TASK TO COMPLETE: Check every line of the data for the word "position", and copy those that have it.

DATA UNDER STUDY:
━━━━━━━━━━━━━━━━━━━━━━━━━━━━━━

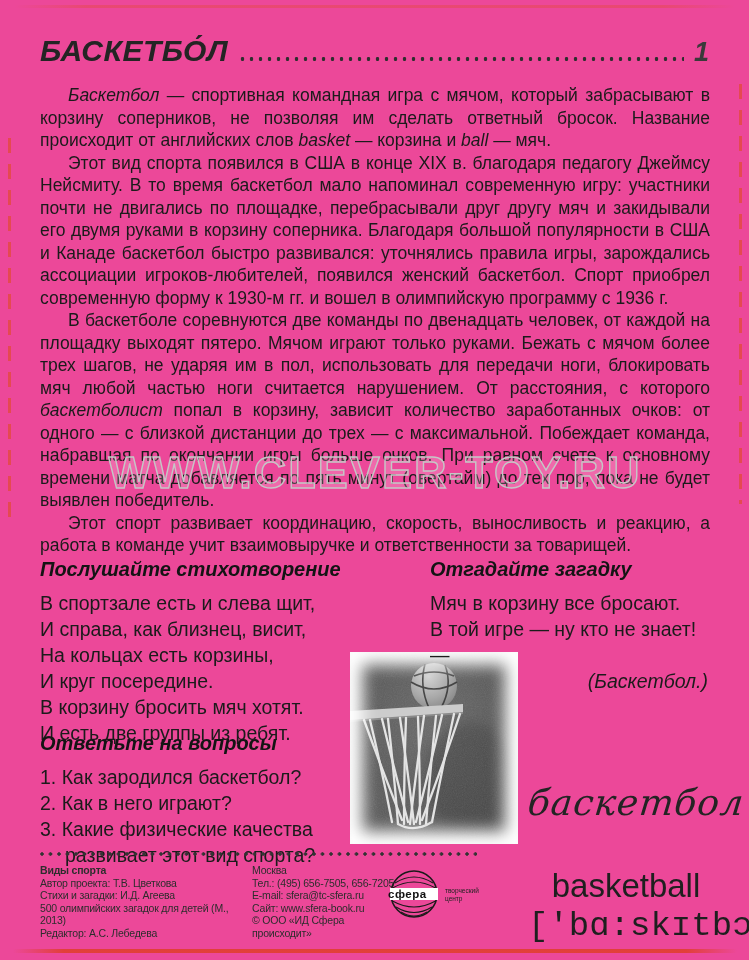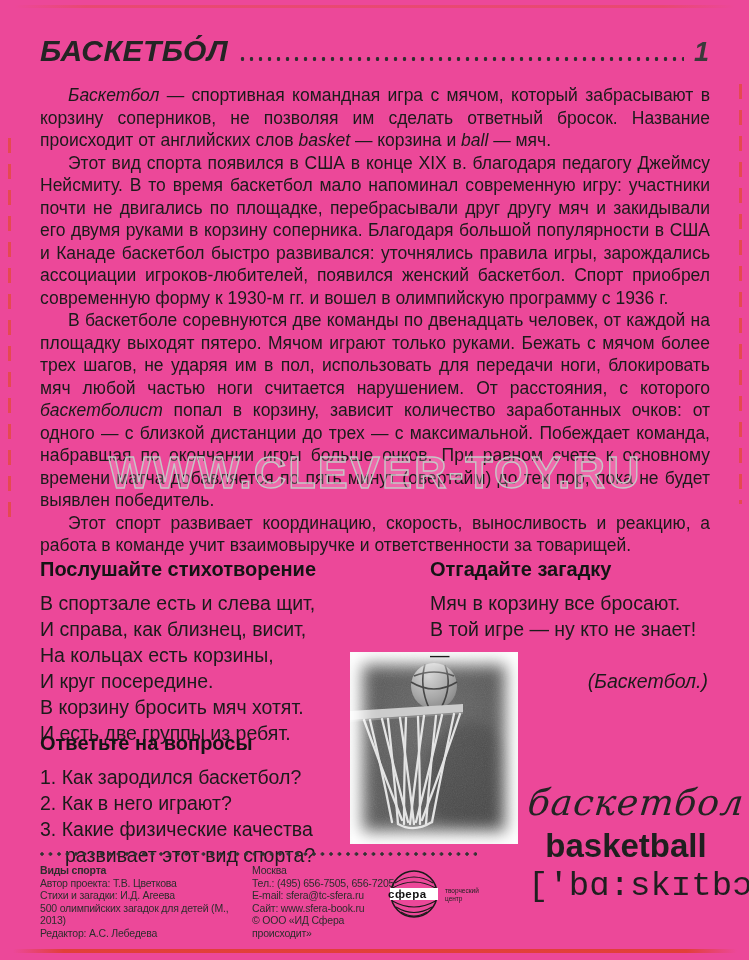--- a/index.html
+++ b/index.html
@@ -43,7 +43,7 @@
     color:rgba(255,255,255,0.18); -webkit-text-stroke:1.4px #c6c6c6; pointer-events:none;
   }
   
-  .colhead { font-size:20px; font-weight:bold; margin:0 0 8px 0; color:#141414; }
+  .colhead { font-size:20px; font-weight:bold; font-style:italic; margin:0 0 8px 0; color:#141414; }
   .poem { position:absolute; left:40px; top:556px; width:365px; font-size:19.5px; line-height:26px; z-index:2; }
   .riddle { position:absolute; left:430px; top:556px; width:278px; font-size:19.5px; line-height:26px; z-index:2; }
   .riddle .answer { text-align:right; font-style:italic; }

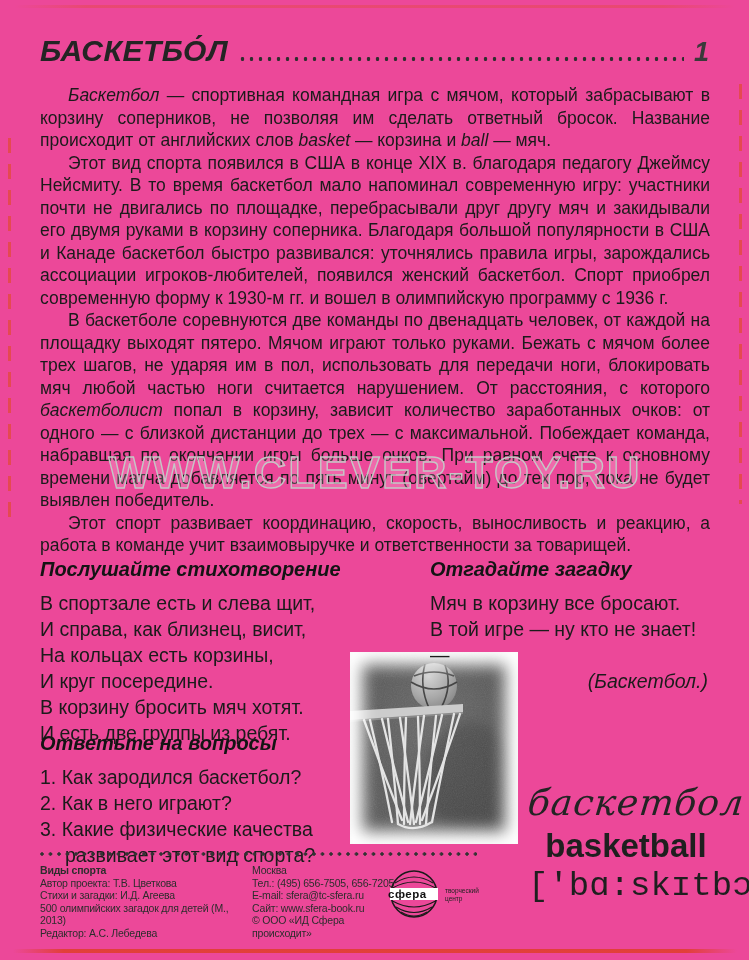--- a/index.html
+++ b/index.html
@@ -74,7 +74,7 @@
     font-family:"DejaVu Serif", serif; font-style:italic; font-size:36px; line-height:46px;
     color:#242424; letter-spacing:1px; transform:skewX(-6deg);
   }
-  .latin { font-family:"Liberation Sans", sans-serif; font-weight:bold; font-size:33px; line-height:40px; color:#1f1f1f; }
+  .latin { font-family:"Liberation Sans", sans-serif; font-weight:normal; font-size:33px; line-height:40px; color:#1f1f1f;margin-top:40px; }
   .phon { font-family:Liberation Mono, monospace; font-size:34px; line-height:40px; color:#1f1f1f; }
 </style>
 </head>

━━━━━━━━━━━━━━━━━━━━━━━━━━━━━━

THE COMPLETED TASK:
   .poem { position:absolute; left:40px; top:556px; width:365px; font-size:19.5px; line-height:26px; z-index:2; }
   .riddle { position:absolute; left:430px; top:556px; width:278px; font-size:19.5px; line-height:26px; z-index:2; }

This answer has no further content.